Work required -
Given the material below, return only the lines starting at the line with "row 2006: 1810309 | 1731404 | 1048029 -> none" and ending at the line with "Grand total | 75 to 99+: 11247680 -> 7859680", exactly as they appear.

The data -
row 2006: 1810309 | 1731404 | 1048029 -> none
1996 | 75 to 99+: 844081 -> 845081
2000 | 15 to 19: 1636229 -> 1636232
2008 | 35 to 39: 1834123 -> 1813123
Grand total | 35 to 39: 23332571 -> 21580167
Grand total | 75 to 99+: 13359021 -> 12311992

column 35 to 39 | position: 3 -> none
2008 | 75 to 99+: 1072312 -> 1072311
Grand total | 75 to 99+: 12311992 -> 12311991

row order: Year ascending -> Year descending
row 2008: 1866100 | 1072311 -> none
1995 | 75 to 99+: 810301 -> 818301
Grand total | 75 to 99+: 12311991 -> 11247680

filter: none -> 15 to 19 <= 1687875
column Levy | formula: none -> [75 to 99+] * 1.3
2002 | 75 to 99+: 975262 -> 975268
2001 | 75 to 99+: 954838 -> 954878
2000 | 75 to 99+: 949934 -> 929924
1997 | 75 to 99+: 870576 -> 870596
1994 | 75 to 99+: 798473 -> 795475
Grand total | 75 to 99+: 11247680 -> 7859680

* * *

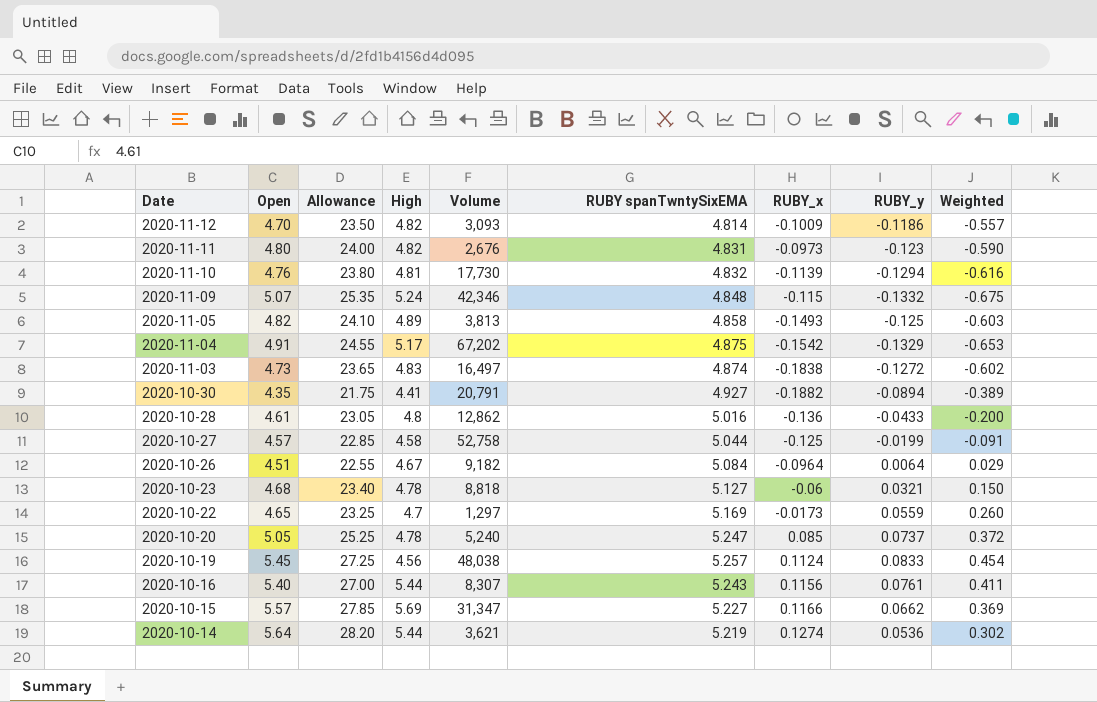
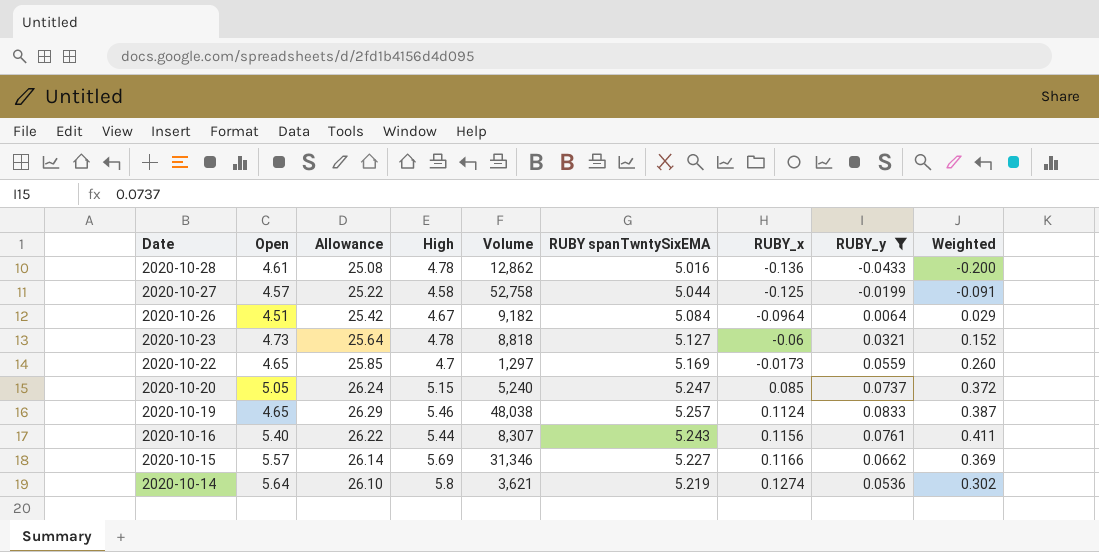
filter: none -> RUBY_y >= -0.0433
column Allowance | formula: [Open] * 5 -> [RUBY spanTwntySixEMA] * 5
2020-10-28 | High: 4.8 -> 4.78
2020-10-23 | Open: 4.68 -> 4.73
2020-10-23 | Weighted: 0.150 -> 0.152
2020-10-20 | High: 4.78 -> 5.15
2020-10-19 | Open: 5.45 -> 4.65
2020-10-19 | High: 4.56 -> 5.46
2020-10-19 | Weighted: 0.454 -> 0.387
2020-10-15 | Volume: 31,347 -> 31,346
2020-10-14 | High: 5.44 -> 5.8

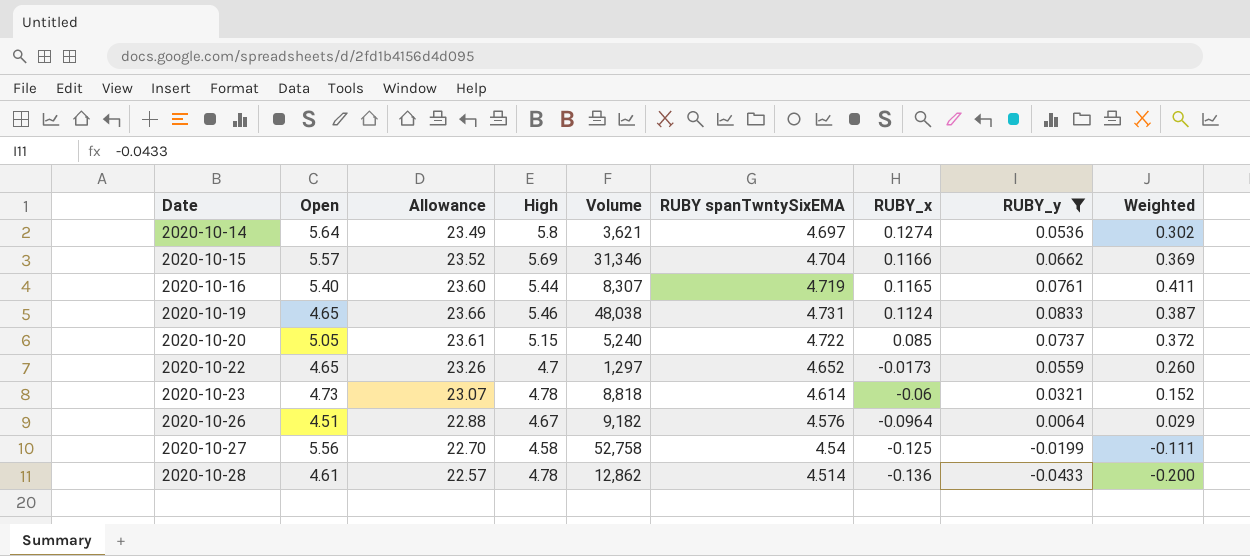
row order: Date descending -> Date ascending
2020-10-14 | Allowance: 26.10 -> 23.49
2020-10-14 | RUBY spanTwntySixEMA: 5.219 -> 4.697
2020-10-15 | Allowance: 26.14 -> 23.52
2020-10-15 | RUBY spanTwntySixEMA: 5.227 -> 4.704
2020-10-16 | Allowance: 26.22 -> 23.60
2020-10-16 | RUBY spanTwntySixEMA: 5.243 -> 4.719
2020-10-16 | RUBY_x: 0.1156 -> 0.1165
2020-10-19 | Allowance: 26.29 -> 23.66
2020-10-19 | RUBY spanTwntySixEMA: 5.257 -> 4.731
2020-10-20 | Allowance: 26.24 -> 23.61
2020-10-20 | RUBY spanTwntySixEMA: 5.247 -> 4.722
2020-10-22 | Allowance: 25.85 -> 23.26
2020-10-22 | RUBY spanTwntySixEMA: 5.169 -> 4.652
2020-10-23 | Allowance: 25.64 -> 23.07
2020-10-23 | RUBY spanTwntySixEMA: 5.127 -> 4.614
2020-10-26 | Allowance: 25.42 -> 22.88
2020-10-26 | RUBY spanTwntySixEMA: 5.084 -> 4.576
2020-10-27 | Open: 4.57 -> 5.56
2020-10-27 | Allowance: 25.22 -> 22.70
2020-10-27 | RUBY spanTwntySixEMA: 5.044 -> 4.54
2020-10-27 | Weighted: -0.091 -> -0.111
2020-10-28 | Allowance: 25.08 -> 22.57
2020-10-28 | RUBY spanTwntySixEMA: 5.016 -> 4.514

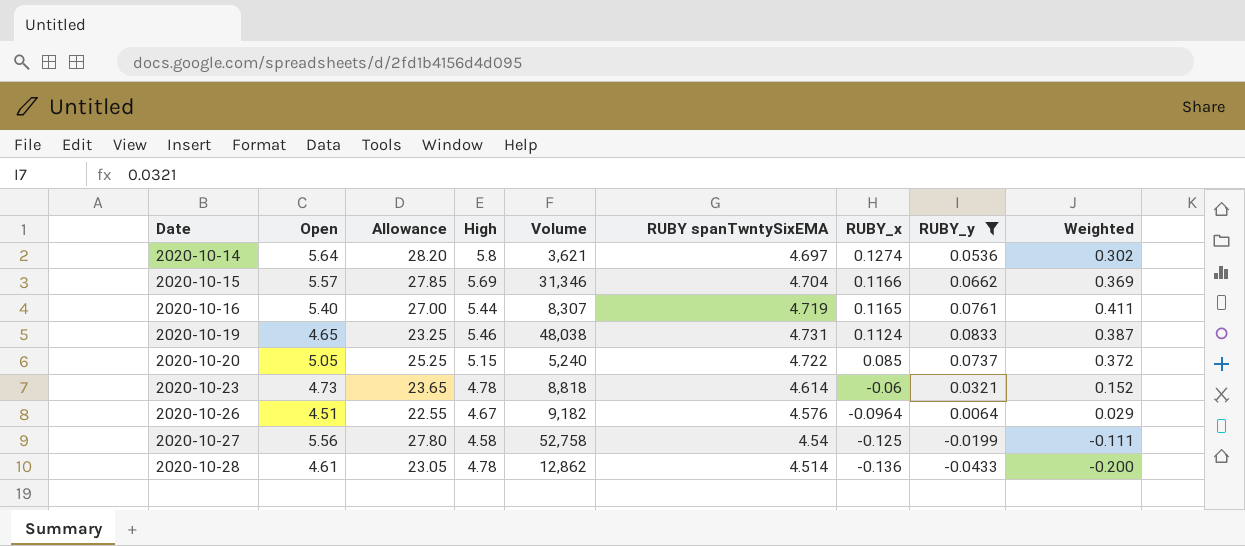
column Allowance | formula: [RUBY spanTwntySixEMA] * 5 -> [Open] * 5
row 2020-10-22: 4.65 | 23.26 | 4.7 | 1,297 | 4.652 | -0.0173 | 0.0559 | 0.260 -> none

Task solution -
row 2006: 1810309 | 1731404 | 1048029 -> none
1996 | 75 to 99+: 844081 -> 845081
2000 | 15 to 19: 1636229 -> 1636232
2008 | 35 to 39: 1834123 -> 1813123
Grand total | 35 to 39: 23332571 -> 21580167
Grand total | 75 to 99+: 13359021 -> 12311992

column 35 to 39 | position: 3 -> none
2008 | 75 to 99+: 1072312 -> 1072311
Grand total | 75 to 99+: 12311992 -> 12311991

row order: Year ascending -> Year descending
row 2008: 1866100 | 1072311 -> none
1995 | 75 to 99+: 810301 -> 818301
Grand total | 75 to 99+: 12311991 -> 11247680

filter: none -> 15 to 19 <= 1687875
column Levy | formula: none -> [75 to 99+] * 1.3
2002 | 75 to 99+: 975262 -> 975268
2001 | 75 to 99+: 954838 -> 954878
2000 | 75 to 99+: 949934 -> 929924
1997 | 75 to 99+: 870576 -> 870596
1994 | 75 to 99+: 798473 -> 795475
Grand total | 75 to 99+: 11247680 -> 7859680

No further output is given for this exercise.